Re: [PATCH 4/7] sched: implement force_cpus_allowed()

public inbox for linux-kernel@vger.kernel.org
 help / color / mirror / Atom feed

From: Tejun Heo <tj@kernel.org>
To: Peter Zijlstra <peterz@infradead.org>
Cc: tglx@linutronix.de, mingo@elte.hu, avi@redhat.com, efault@gmx.de,
	rusty@rustcorp.com.au, linux-kernel@vger.kernel.org,
	Gautham R Shenoy <ego@in.ibm.com>,
	Linus Torvalds <torvalds@linux-foundation.org>
Subject: Re: [PATCH 4/7] sched: implement force_cpus_allowed()
Date: Wed, 09 Dec 2009 14:25:10 +0900	[thread overview]
Message-ID: <4B1F34B6.3090107@kernel.org> (raw)
In-Reply-To: <1260279351.3935.1375.camel@laptop>

Hello,

On 12/08/2009 10:35 PM, Peter Zijlstra wrote:
>> Slow and indeterminism comes in different magnitudes.
> 
> Determinism does _not_ come in magnitudes, its a very binary property,
> either it is or it is not.

It's semantics, right?  The whole process is made closer to being
deterministic by making each component deterministic, so in that way
"more deterministic" is a meaningful expression or it also can
describe how deterministic it feels to human perception.

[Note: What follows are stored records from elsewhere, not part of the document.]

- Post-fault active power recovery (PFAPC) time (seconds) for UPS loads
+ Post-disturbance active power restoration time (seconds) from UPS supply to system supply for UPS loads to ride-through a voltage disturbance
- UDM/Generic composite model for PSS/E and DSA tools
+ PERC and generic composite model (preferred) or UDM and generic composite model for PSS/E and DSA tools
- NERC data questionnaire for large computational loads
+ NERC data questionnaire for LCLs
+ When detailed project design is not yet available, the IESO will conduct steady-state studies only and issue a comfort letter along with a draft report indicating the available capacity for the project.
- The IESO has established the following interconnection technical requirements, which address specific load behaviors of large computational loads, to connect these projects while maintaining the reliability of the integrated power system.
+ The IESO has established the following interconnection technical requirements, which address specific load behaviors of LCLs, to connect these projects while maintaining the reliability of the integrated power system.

> As to the order of slowness for unplug, that is about maximal, its _the_
> slowest path in the whole kernel.

Long running works may run for minutes.  They're slow to wait for as
perceived by human beings, so we're talking about pretty different
scales.

> Ok, maybe, but that is not what I would call a generic thread pool.

Sure, it's not completely generic, not yet anyway.  The main focus is
to solve concurrency issues with the current workqueue implementation.
With concurrency issues solved, accomodating long running works
becomes quite easy - all we need to do is to migrate back unbound
workers during cup up - and as we have considerable number of users
which require such usage, it's reasonable to implement it.

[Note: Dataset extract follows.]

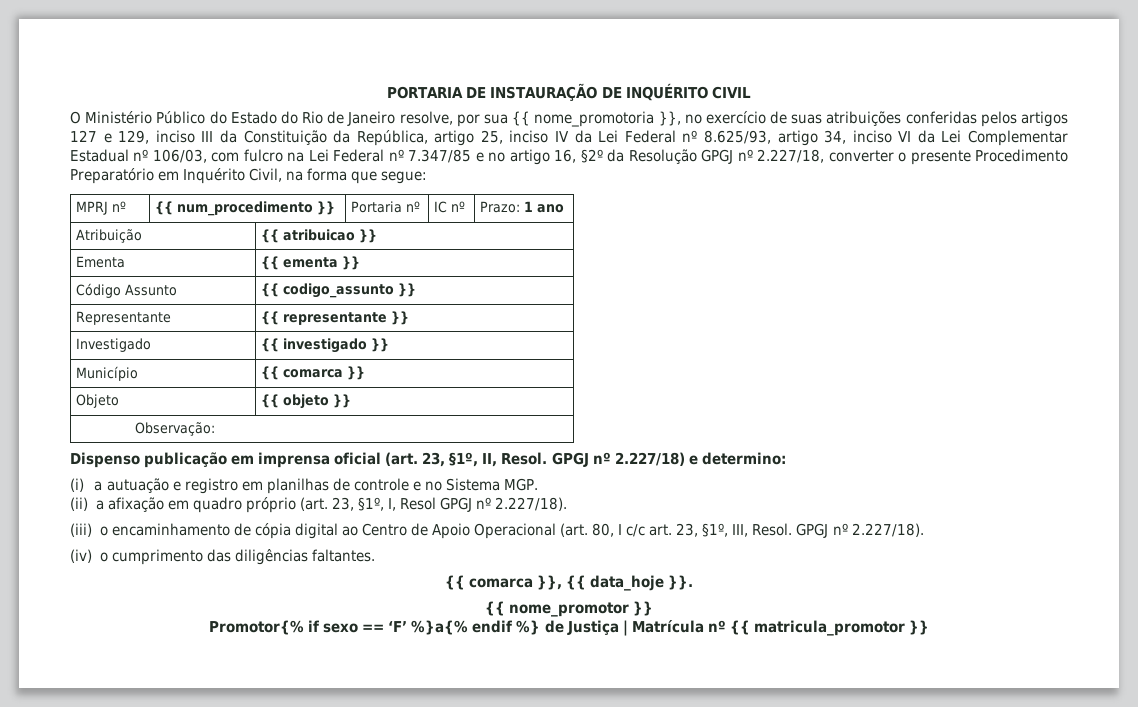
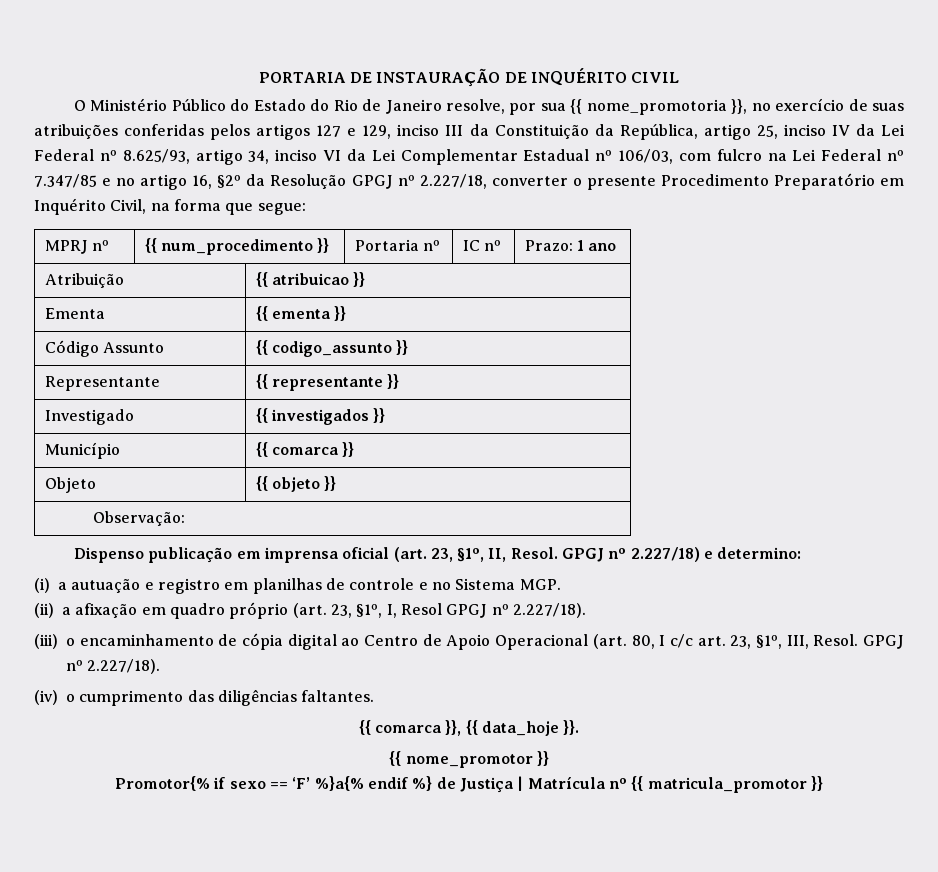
- Investigado | {{ investigado }}
+ Investigado | {{ investigados }}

> So the reason we have tons of idle workqueues around are purely because
> of deadlock scenarios? Or is there other crap about?

No, that's part of concurrency issues.  Works don't devour and compete
for CPU cycles but they overlap each other frequently.  Works are
often used to provide task context so that the users can use sleeping
synchronization constructs or wait for events.

> So why not start simple and only have one thread per cpu (lets call it
> events/#) and run all works there. Then when you enqueue a work and
> events/# is already busy with a work from anther wq, hand the work to a
> global event thread which will spawn a special single shot kthread for
> it, with a second exception for those reclaim wq's, for which you'll
> have this rescue thread which you'll bind to the right cpu for that
> work.
>
> That should get rid of all these gazillion threads we have, preserve the
> queue property and not be as invasive as your current thing.

That doesn't solve concurrency problem at all and we'll be ending up
bouncing around a LOT of works.

> If they're really as idle as reported you'll never need the fork-fest
> you currently propose, simply because there's not enough work.
>
> So basically, have events/# service the first non-empty cwq, when
> there's more non empty cwqs spawn them single shot threads, or use a
> rescue thread.

Idle doesn't mean they don't overlap.  They aren't cpu cycle hungry
but are context hungry.

It just isn't possible to implement shared worker pool which can scale
according to necessary level of concurrency without doing some sort of
dynamic worker management which necessarily involves forking new ones
when in need and killing some of them off when there are more than
enough.

As for the force_cpus_allowed() bit, I think it's a rather natural
interface to have and maybe we can replace kthread_bind() with it or
make kthread_bind() in terms of it.  It's the basic migration function
which adheres to the cpu hot plug/unplug synchronization rules.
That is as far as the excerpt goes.